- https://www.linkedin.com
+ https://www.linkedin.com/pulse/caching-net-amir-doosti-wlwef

==

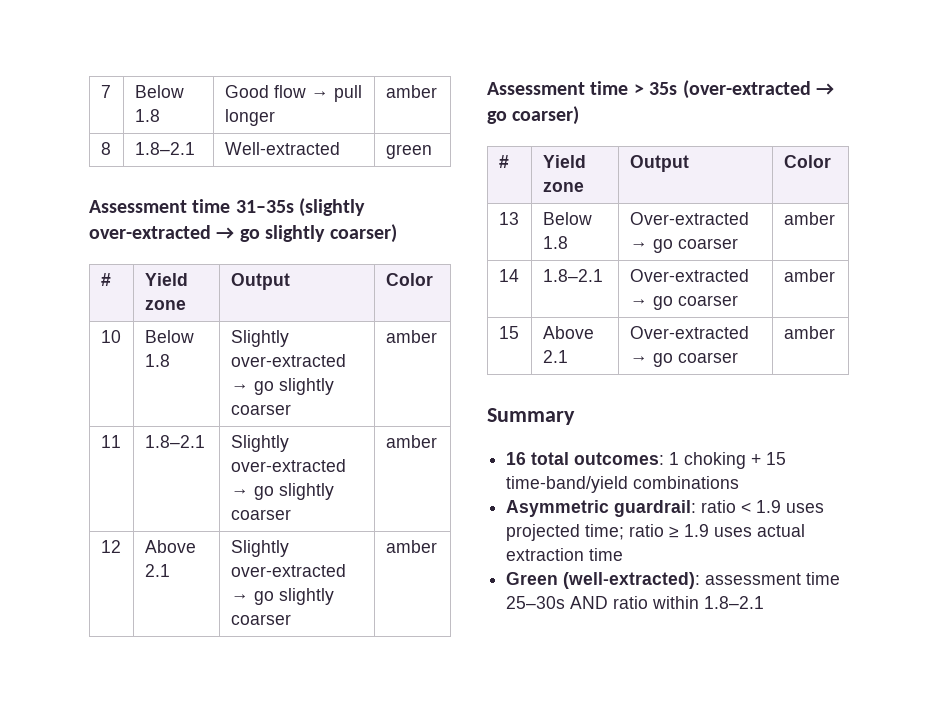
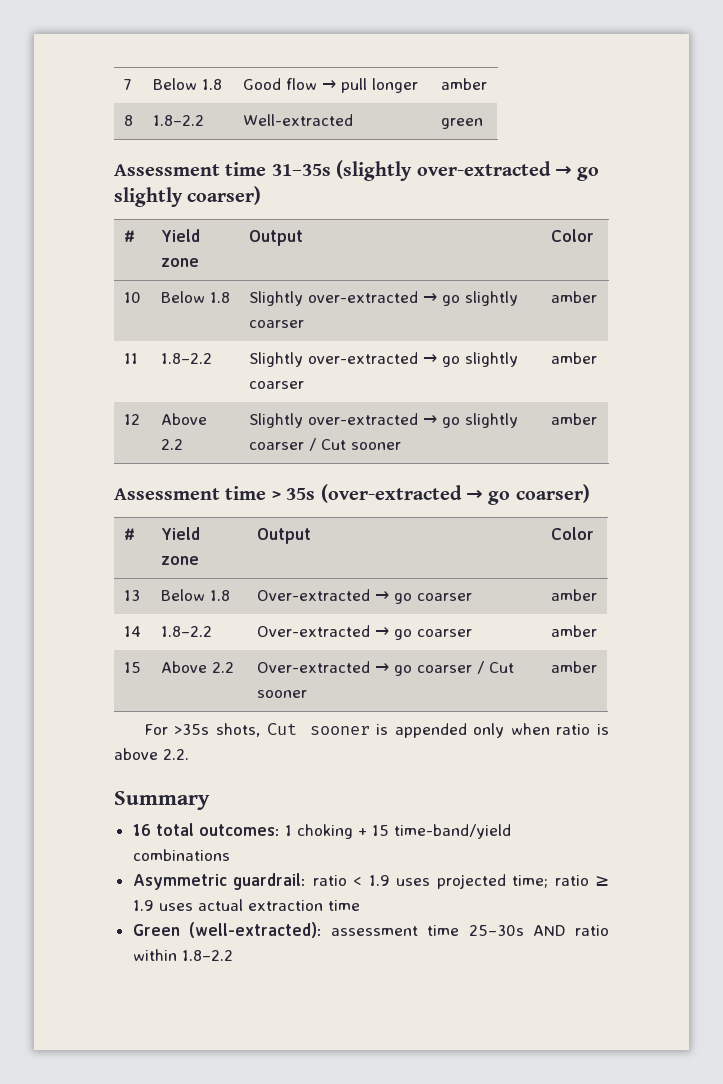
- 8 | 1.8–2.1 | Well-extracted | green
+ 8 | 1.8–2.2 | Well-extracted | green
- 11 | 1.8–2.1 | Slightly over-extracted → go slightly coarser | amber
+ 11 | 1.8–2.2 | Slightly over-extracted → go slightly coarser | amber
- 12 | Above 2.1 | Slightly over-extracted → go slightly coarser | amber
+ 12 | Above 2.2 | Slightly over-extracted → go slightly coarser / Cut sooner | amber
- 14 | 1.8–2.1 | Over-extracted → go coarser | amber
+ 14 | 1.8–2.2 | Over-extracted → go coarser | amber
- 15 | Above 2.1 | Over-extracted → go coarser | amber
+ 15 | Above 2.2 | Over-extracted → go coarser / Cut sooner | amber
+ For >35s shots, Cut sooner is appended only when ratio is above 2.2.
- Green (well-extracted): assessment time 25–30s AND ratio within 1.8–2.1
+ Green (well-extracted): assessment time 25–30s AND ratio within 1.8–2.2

— TASK DETAILS —
From the listing above, the lines starting with the one that has "- 12 | Above" and running through the one that has "ratio within 1.8–2.2" should be copied exactly, ends included.

— EXPECTED ANSWER —
- 12 | Above 2.1 | Slightly over-extracted → go slightly coarser | amber
+ 12 | Above 2.2 | Slightly over-extracted → go slightly coarser / Cut sooner | amber
- 14 | 1.8–2.1 | Over-extracted → go coarser | amber
+ 14 | 1.8–2.2 | Over-extracted → go coarser | amber
- 15 | Above 2.1 | Over-extracted → go coarser | amber
+ 15 | Above 2.2 | Over-extracted → go coarser / Cut sooner | amber
+ For >35s shots, Cut sooner is appended only when ratio is above 2.2.
- Green (well-extracted): assessment time 25–30s AND ratio within 1.8–2.1
+ Green (well-extracted): assessment time 25–30s AND ratio within 1.8–2.2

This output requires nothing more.